Call it Southern hospitality. The people who lived in the willow-shaded mansions of Summerville had been going to the Masters since Rae's Creek doubled as a kids' swimming hole. When cows from the adjacent dairy used to wander onto the fairways. When the caddie master at the neighboring Augusta Country Club used to lock his charges in a pen and keep order with a bull-whip and pistol. They remembered how Eisenhower campaigned to have that big pine on number 17 at the National chopped down because he was always knocking his drives into it—and how Clifford Roberts, chairman of the Masters, turned down the President of the United States. They even remembered when a visitor to town could deliver a country ham to anybody who lived along Washington Road and get Masters tickets in return, along with a parking spot.

The people up on The Hill had seen it all. So they were usually happy to pass their tournament badges on to eager first-timers and assorted houseguests. Even Yankees. Not that the tickets weren't precious. "The Augusta National people watch the local obituary column religiously," Teabeaut says. "If somebody dies two days before the tournament, their tickets are gone. You lose friends in a hurry around here when you die."

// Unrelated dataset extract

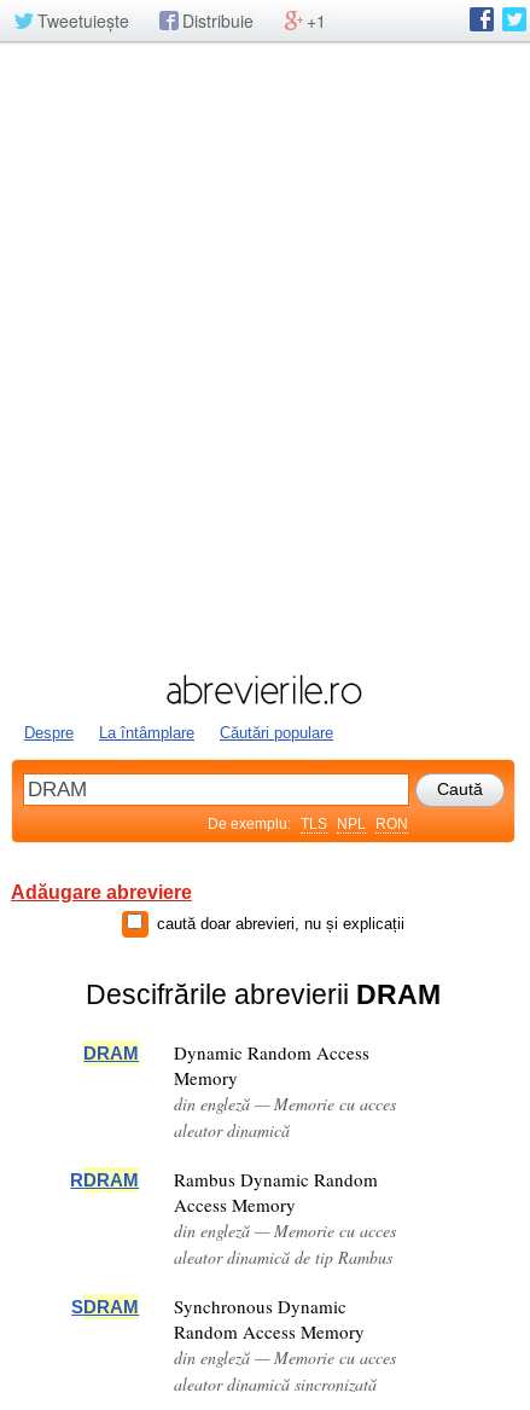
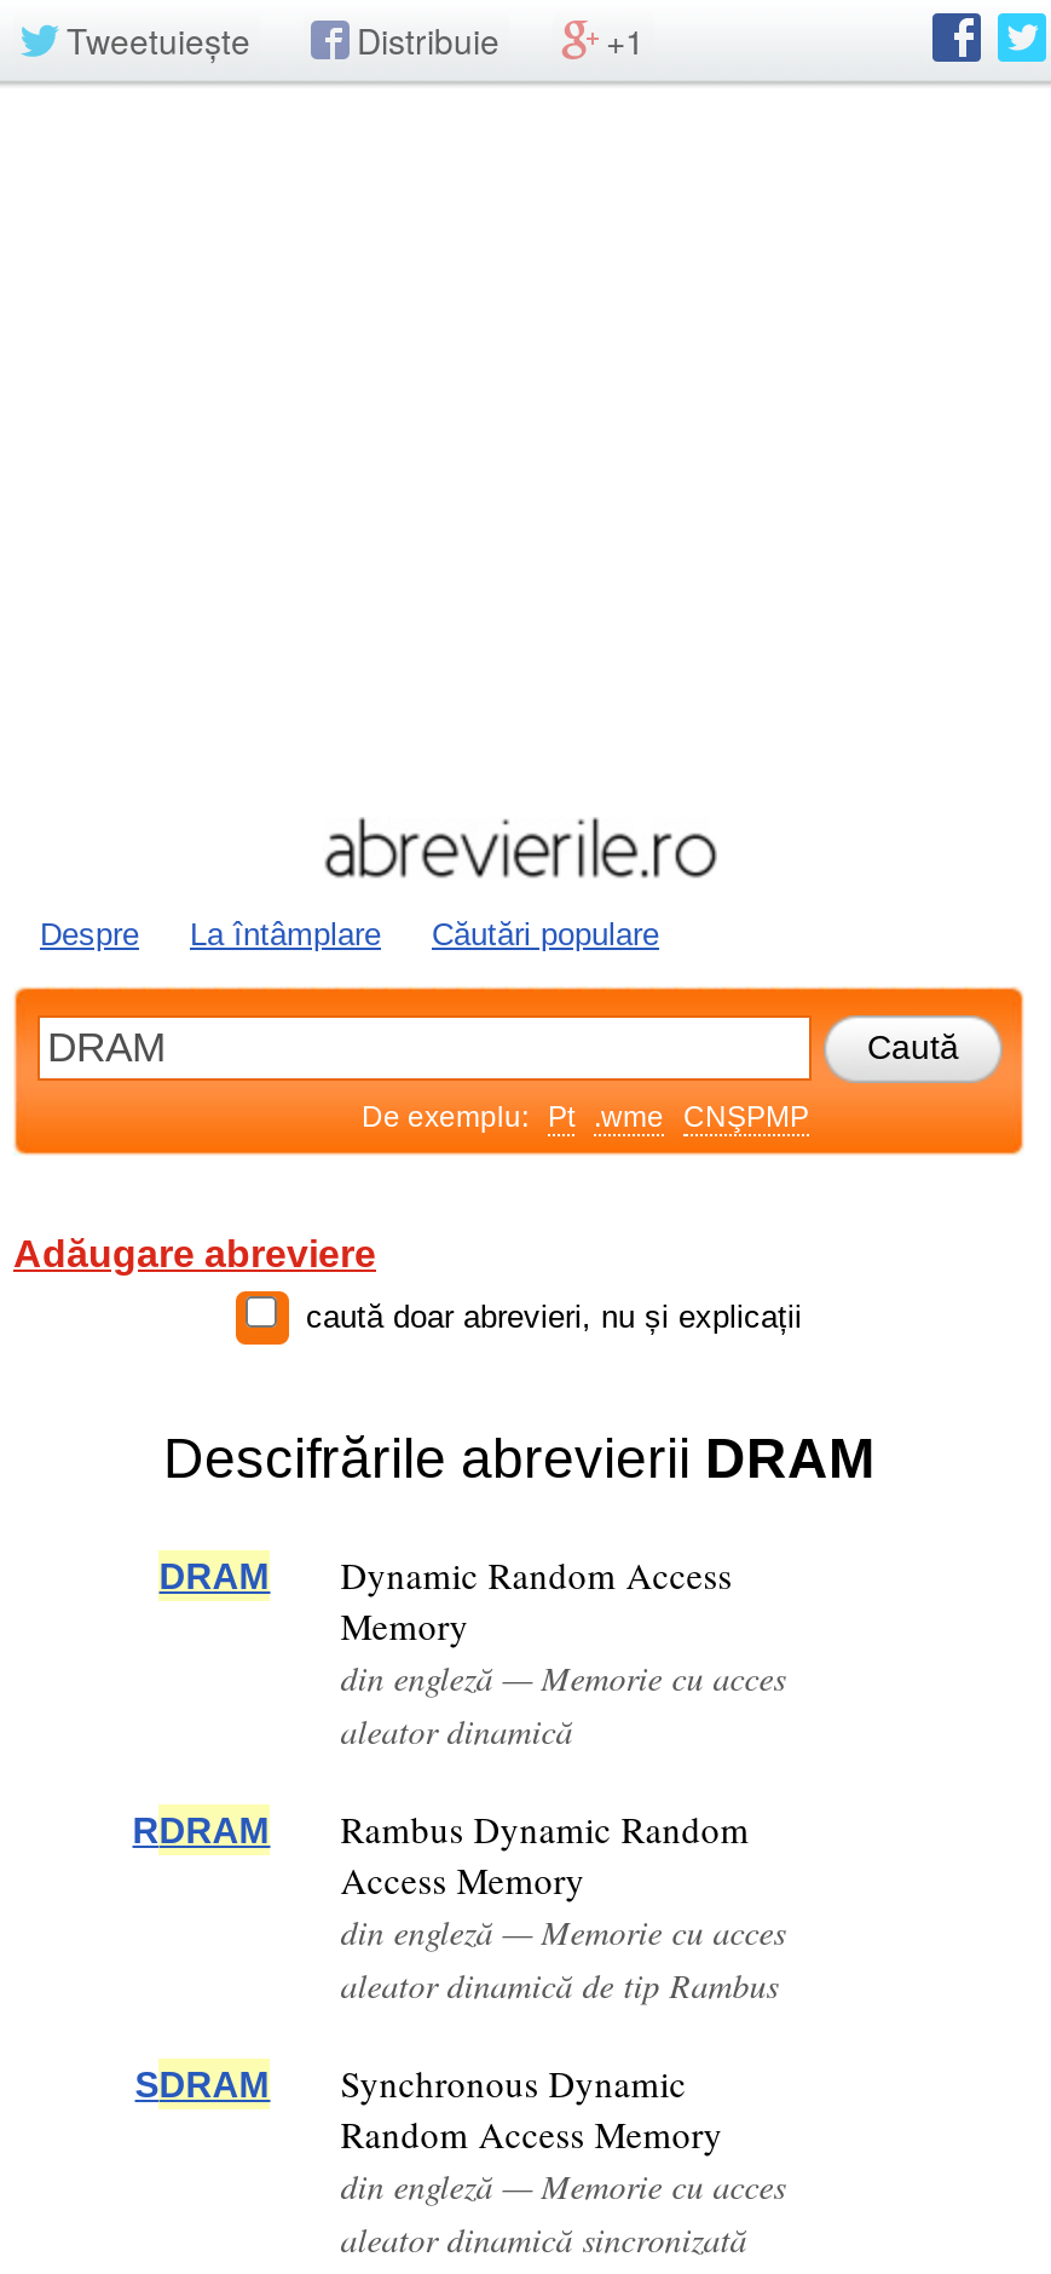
[208,816,408,832] De exemplu: TLS NPL RON -> [362,1100,809,1134] De exemplu: Pt .wme CNŞPMP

On the other hand, a lot of people in old Augusta don't even bother with the scene at the National on Sunday. In Tbo's prime, if Augustans hadn't already rented their houses for the week, for $2,000 or $5,000 or more, and gotten out of town, many of them were likely to remain in his garden for the afternoon, availing themselves of his hospitality and wit, maybe even watching the last few holes on TV. Over the years there were no fights that he can think of. And if someone occasionally blundered into a serving table or took a three-hour nap in his azalea bushes, so be it. Tbo always threw a splendid, life-giving brunch, and the champagne flowed, but he never hired a photographer.

In Squeaky's Tip Top, Sonny Hill is explaining golf and the hold that Augusta National exerts on the local psyche. "Now to tell you quite honestly, I am more of a fisherman than a player," he says between gulps of beer. As if to underscore the point, Sonny is wearing a blue baseball cap with a plastic catfish stuck through its crown—bewhiskered snout in front, tail fanning out in back.